Get Started: How to Customize the Start Menu in Windows

For easy access to your favorite apps and most-used settings, here’s how to customize the Start Menu in Windows 10 and Windows 11.

Get Started: How to Customize the Start Menu in Windows Image

Microsoft seems to rethink the Start menu with each new version of Windows. Jumping from Windows 10 to Windows 11 can make your head spin with all the new tools and tricks you have to learn before you can fully navigate the menu. Even after you get used to the changes, there are always hidden features you may not realize exist. No matter which version of Windows you use, here’s a rundown of how to most effectively use the Start menu.

Tips for Using the Windows 10 Start Menu

View the Start menu

Click the Start button in Windows 10, and all your installed apps are listed alphabetically as shortcuts. Most of them appear individually, but some (such as Windows Accessories) are nestled in folders that you must click to open.

1. Manage Your Folder Shortcuts

Expand the Start menu

To the left of the app list are icons that grant access to Documents, Pictures, Settings, and Power. You can peek at the names of the icons without having to hover over each one if you click the hamburger menu in the top-left corner of the Start menu. Click the icon again, and the pane returns to its condensed view.

The Pictures and Documents shortcuts open to their respective folder on your PC. Settings will open the Windows 10 Settings menu, while Power will let you shut down, restart, or (if you have a laptop) put the computer to sleep.

Lock or sign out of Windows

Click your account name to access additional options. Choose Change account settings to display your account screen in Settings. Click Lock, and you’re thrown back to the Windows 10 Lock screen. Select Sign out to log out of Windows and let another person sign in.

Choose which folders appear on the Start menu

Don’t like the default folders? You can change them if you open Settings > Personalization > Start and click the Choose which folders appear on Start link at the bottom of the screen. Additional options include File Explorer, Downloads, Music, Videos, Network, and Personal Folder.

2. Manage Your App List

Right-click a shortcut

You can manage the apps right from the app list in the Start menu. Right-click on an app to view a pop-up menu with a few different options. Click Pin to Start and the shortcut for the app is saved to the tiled section of the Start menu. Choose Uninstall if you wish to remove the app from Windows.

Access the More menu

From the More submenu, you may be able to pin the shortcut to the Taskbar, view the app’s settings, rate and review the app in the Microsoft Store, or share a link to the app’s Microsoft Store page with someone else. Not all apps offer the same options here.

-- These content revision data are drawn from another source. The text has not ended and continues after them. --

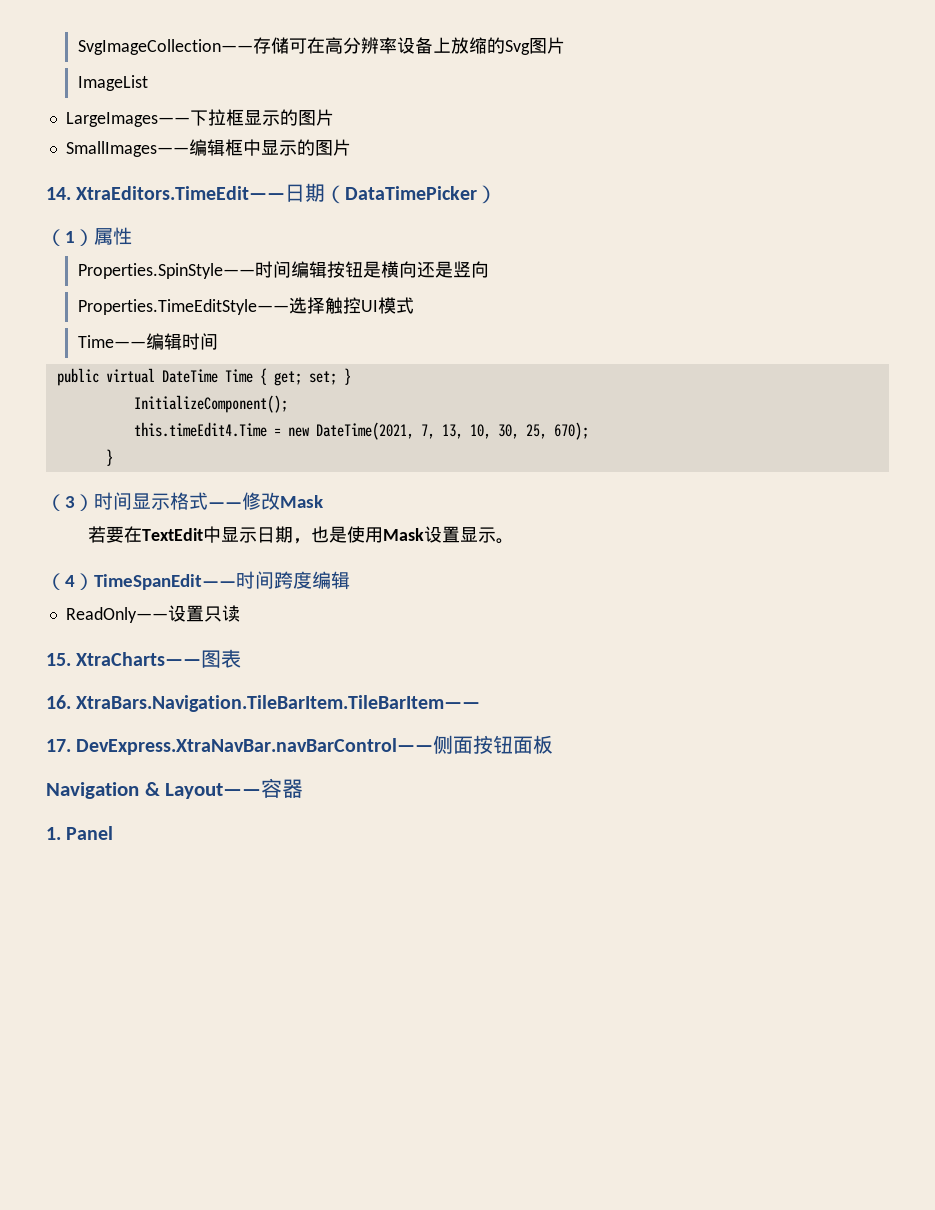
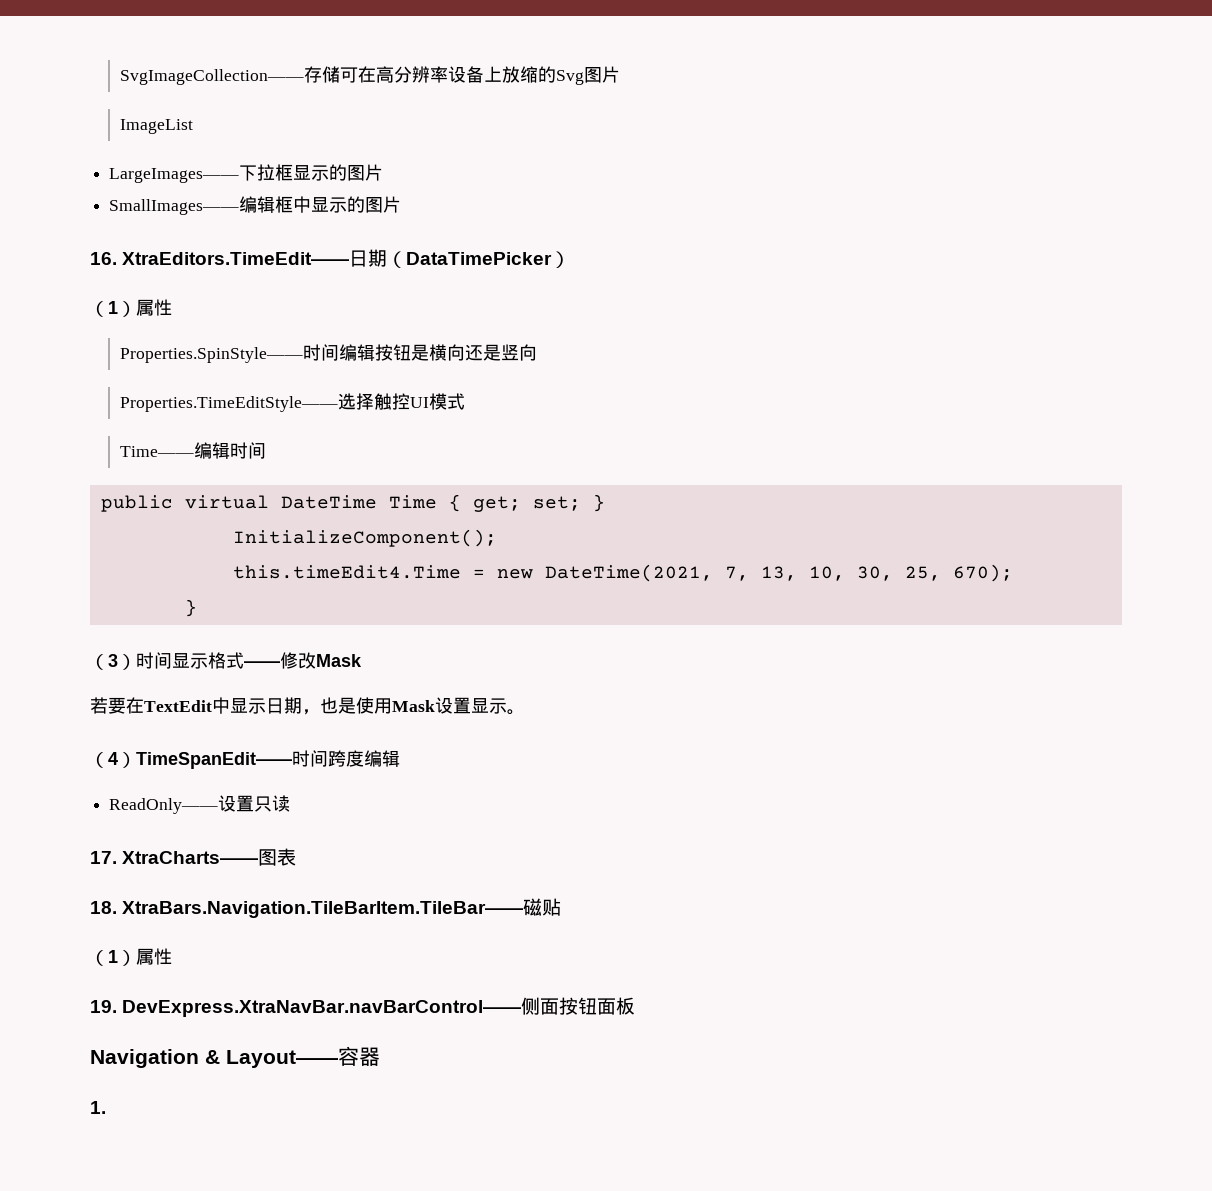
[46,187,71,200] 14. -> [90,252,117,265] 16.
[46,653,71,666] 15. -> [90,851,117,864] 17.
[46,695,481,712] [46,739,71,752] 16. XtraBars.Navigation.TileBarItem.TileBarItem—— // 17. -> [90,898,562,918] [90,948,172,966] [90,1000,117,1013] 18. XtraBars.Navigation.TileBarItem.TileBar——磁贴 // （1）属性 // 19.
[66,826,114,840] Panel -> (106, 1107) none

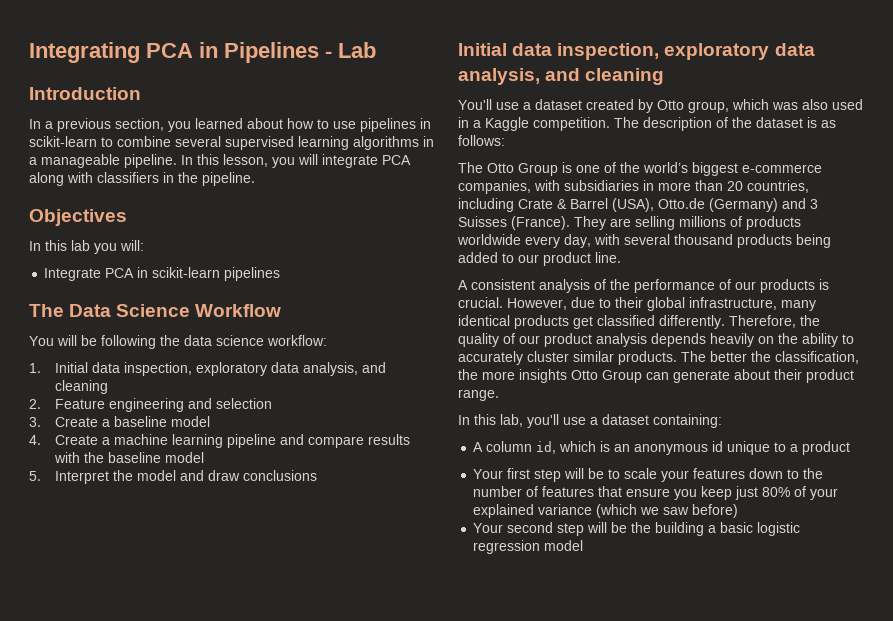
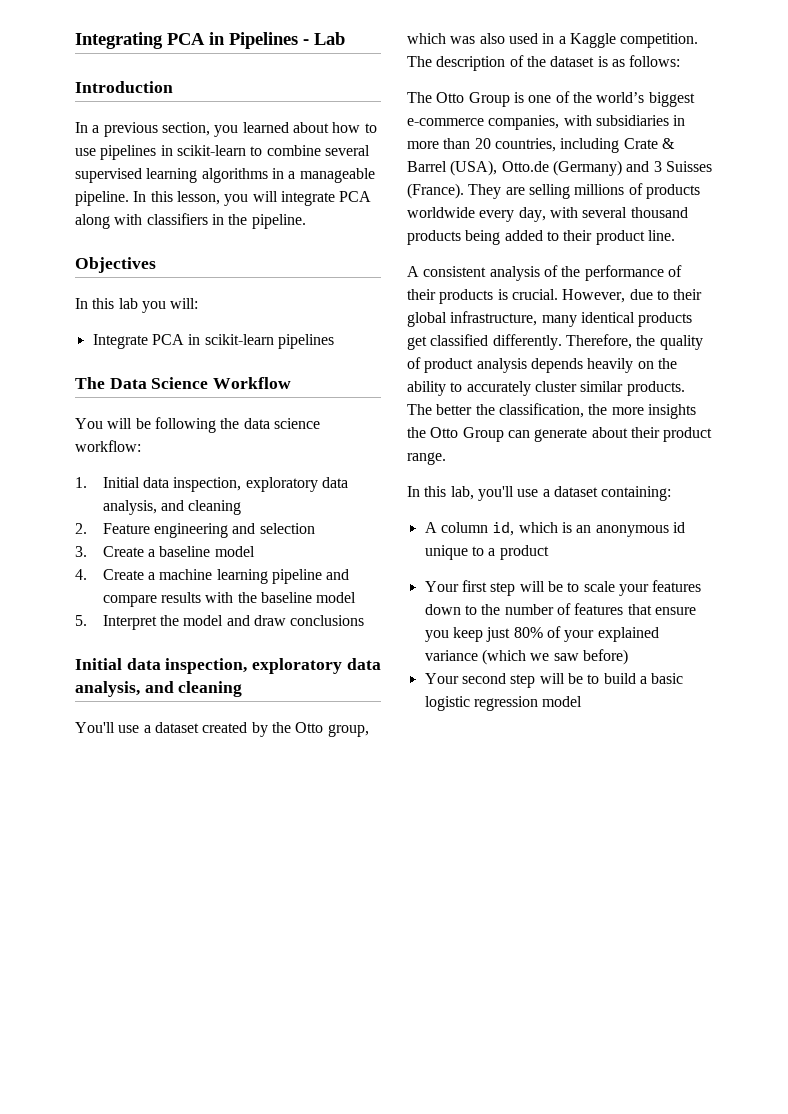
(653, 106) none -> [271,722,291,733] the
[518,254,539,263] our -> [563,230,593,241] their
[735,281,756,290] our -> [407,289,436,300] their
[519,335,540,344] our -> (421, 363) none
(567, 376) none -> [407,427,426,438] the
[631,522,705,536] the building -> [587,673,636,684] to build

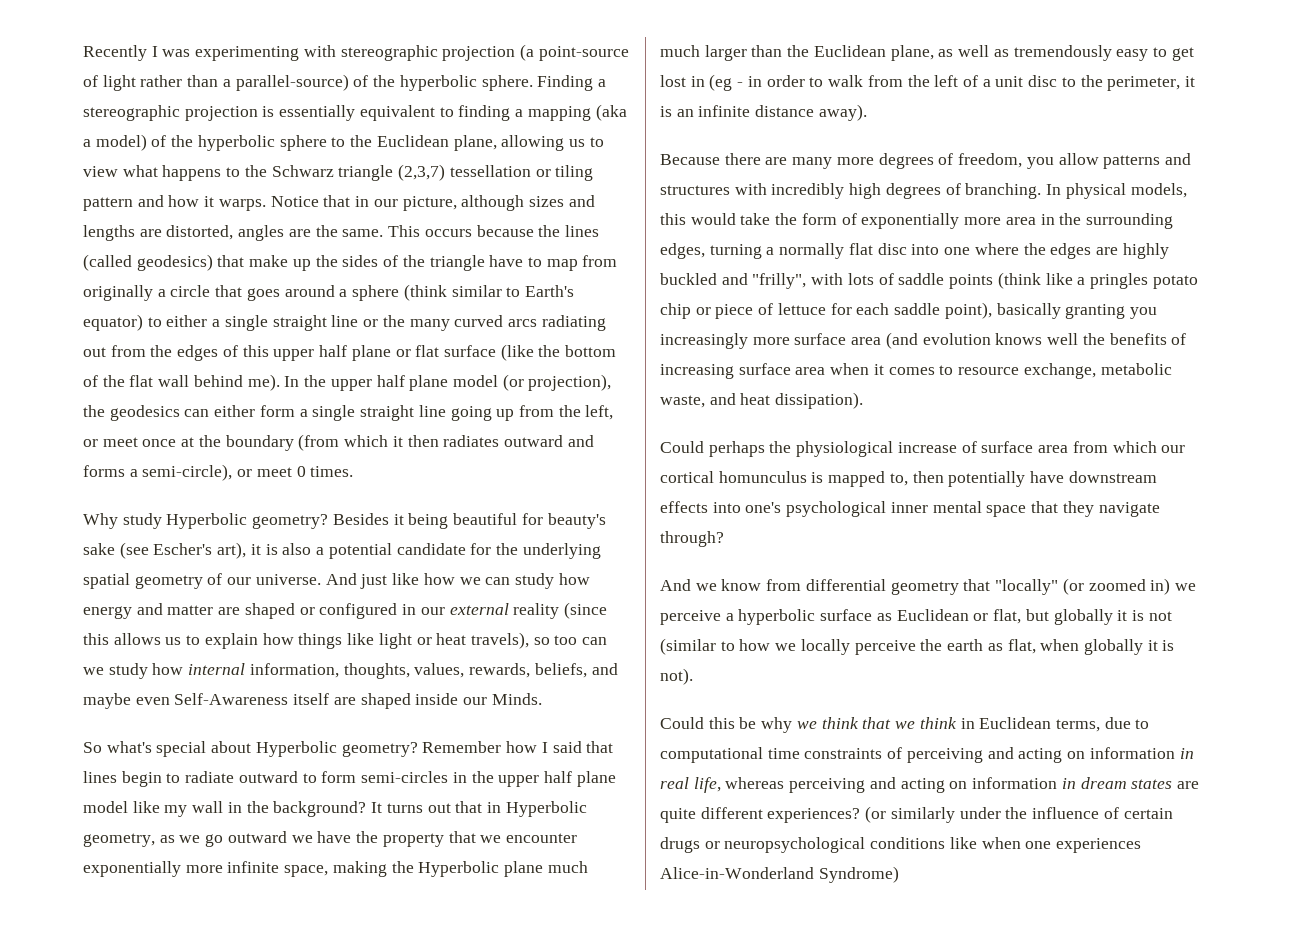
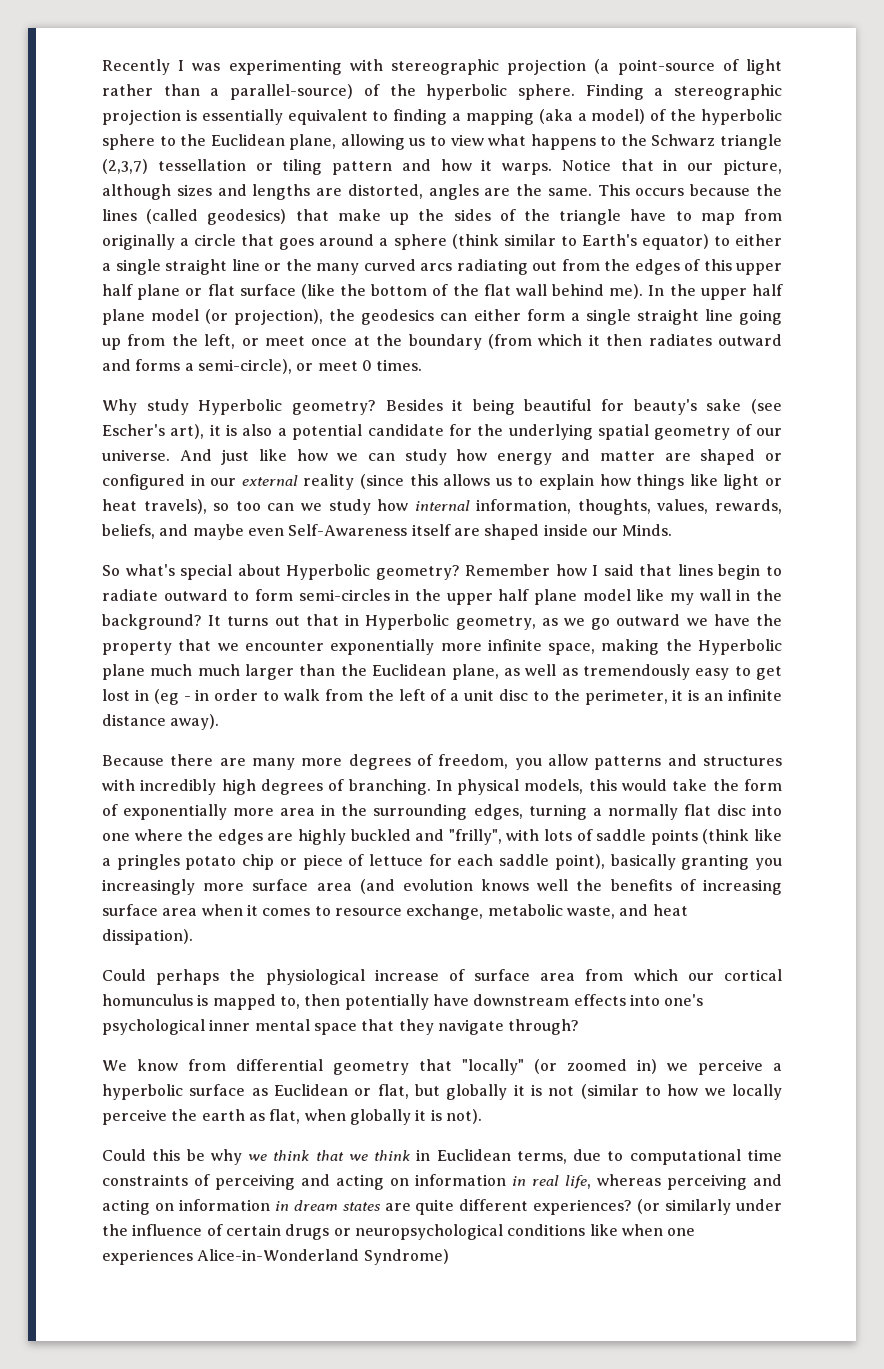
[660,579,717,591] And we -> [102,1060,127,1071] We

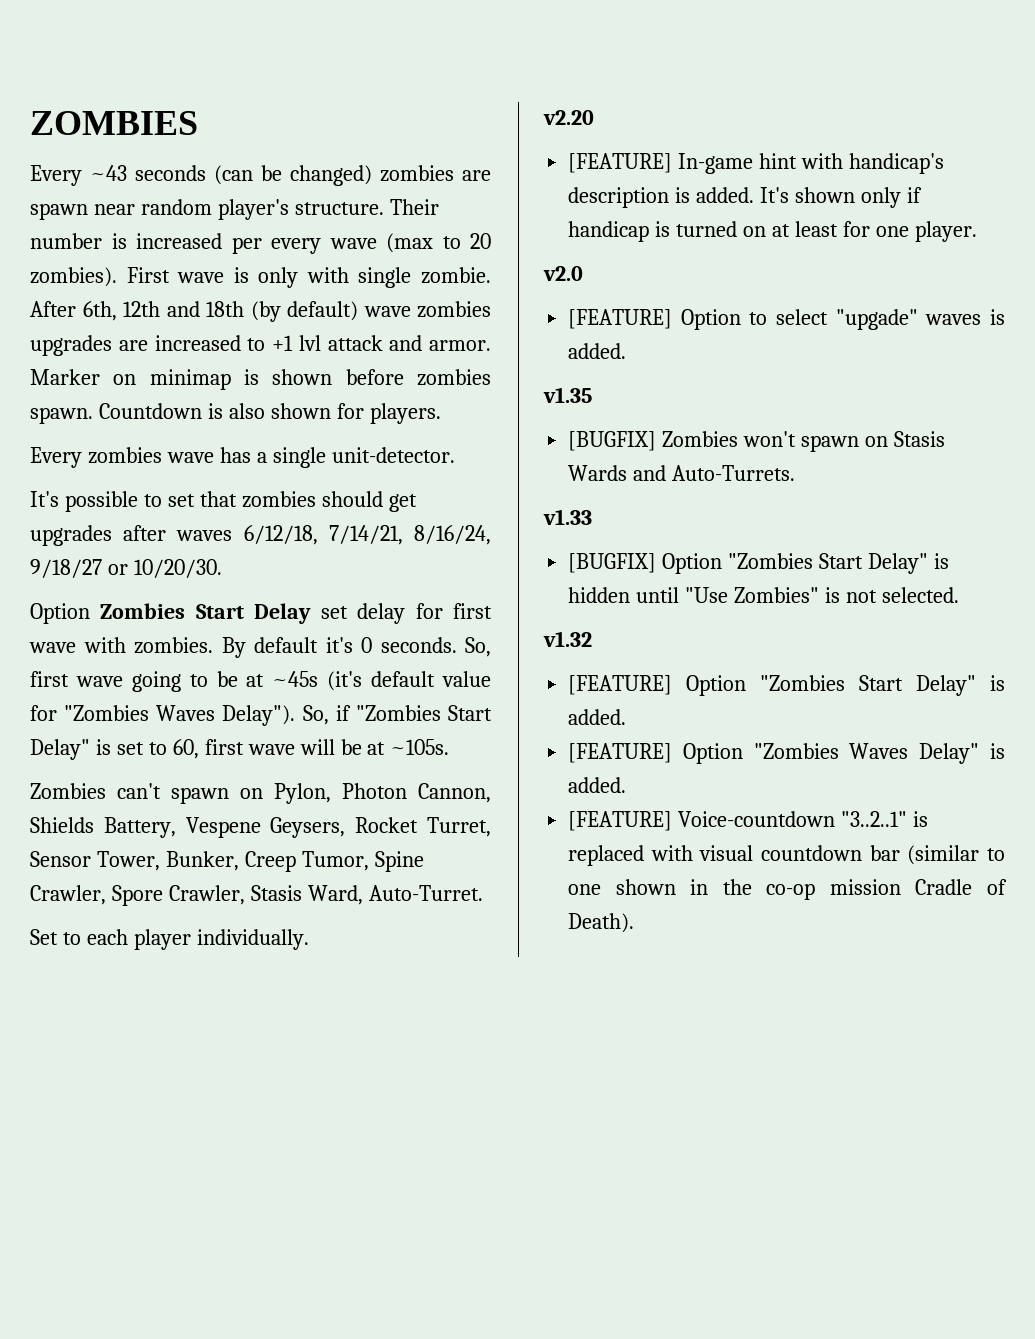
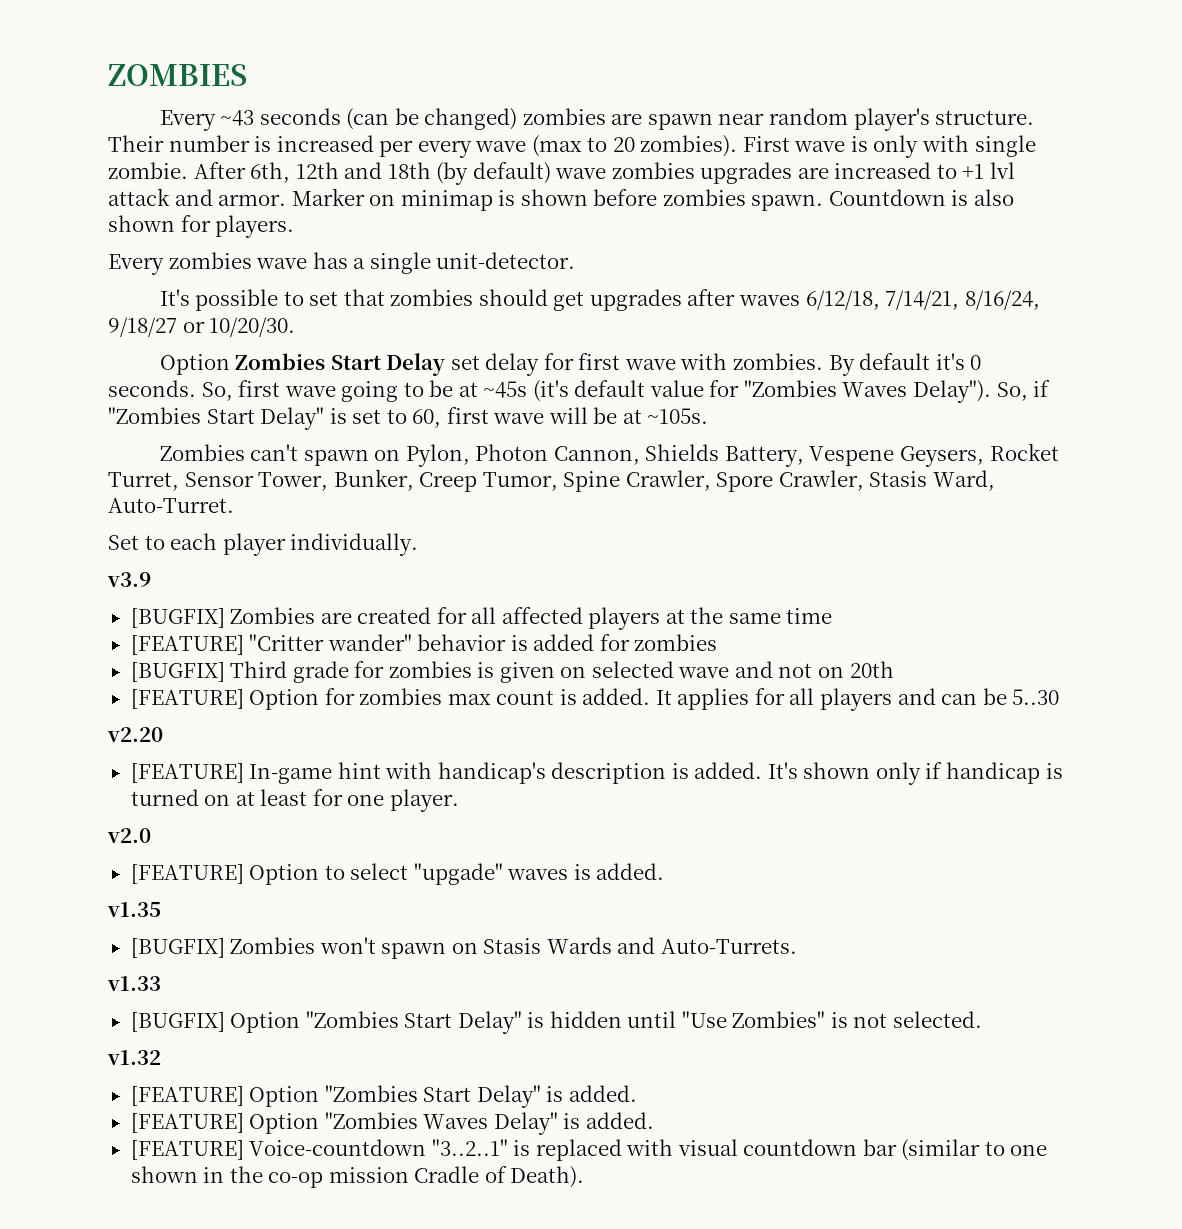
(309, 939) none -> [107,572,151,587] [130,607,833,630] [130,634,718,655] [130,661,894,683] [130,688,1060,711] // v3.9 // [BUGFIX] Zombies are created for all affected players at the same time // [FEATURE] "Critter wander" behavior is added for zombies // [BUGFIX] Third grade for zombies is given on selected wave and not on 20th // [FEATURE] Option for zombies max count is added. It applies for all players and can be 5..30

You can also head to Settings > Personalization > Start and enable or disable Show app list in Start menu to determine whether the app list is visible when you click the Start button.

3. Manage Start Menu Tiles

Resize a tile

You can drag and drop shortcuts from the app list to the tiled section of the Start menu, which gives you a few more options. Right-click on a tiled app to see another pop-up menu. Depending on the app, you may be able to unpin it, resize the tile, uninstall it, and more.

For some apps, you can choose as many as four sizes: Small, Medium, Wide, and Large. Under More are options to turn off the live tile for supported apps, pin or unpin the app from the Taskbar, and open the app’s settings, among others.

Create a group

You’re able to drag apps in the tiled section around the screen. You can also place related apps into their own groups, and then give the grouping a name. Additionally, you can open Settings > Personalization > Start and enable Show more tiles on Start to add extra space to the tiled section so you can squeeze in more apps.

4. Create App Folders

Create a folder

You can put apps into their own folders to organize them and free up space on the Start menu. To do this, look for two related apps and drop one of the tiles on top of the other. You can then create a name for that folder. More apps can be added by dropping their tiles on top of the folder

5. Get App Recommendations

app recommendations

If you want Windows to make app recommendations, head to Settings > Personalization > Start and make sure that any of Show recently added apps, Show most used apps, or Show suggestions occasionally in Start are enabled. Suggestions will be displayed at the top of the Start menu

6. Enable the Start Screen

windows start screen

For any device you control with a mouse and keyboard, the Start menu should work just fine. However, if you have a touch-screen device like a tablet or hybrid, you may find the Start screen easier to work on. You can enable this feature by going to Settings > Personalization > Start and turning on Use Start full screen. Now, when you click the Start button, you will see the Start screen instead of the default Start menu .

7. Display Recent Files

recent files

You can make certain apps, such as Adobe Acrobat or Photoshop, display recent files when you right-click on its shortcut in the Start menu. Open Settings > Personalization > Start and enable Show recently opened items in Jump Lists on Start or the Taskbar and in File Explorer Quick Access.

8. Open the Power User Menu

Right-click on the Start button

For one last tip, right-click the Start button to access a secret menu that allows you to run commands for Power Options, Network Connections, Windows PowerShell, Task Manager, File Explorer, Search, Run, and more. There are also ways to customize this menu to your liking.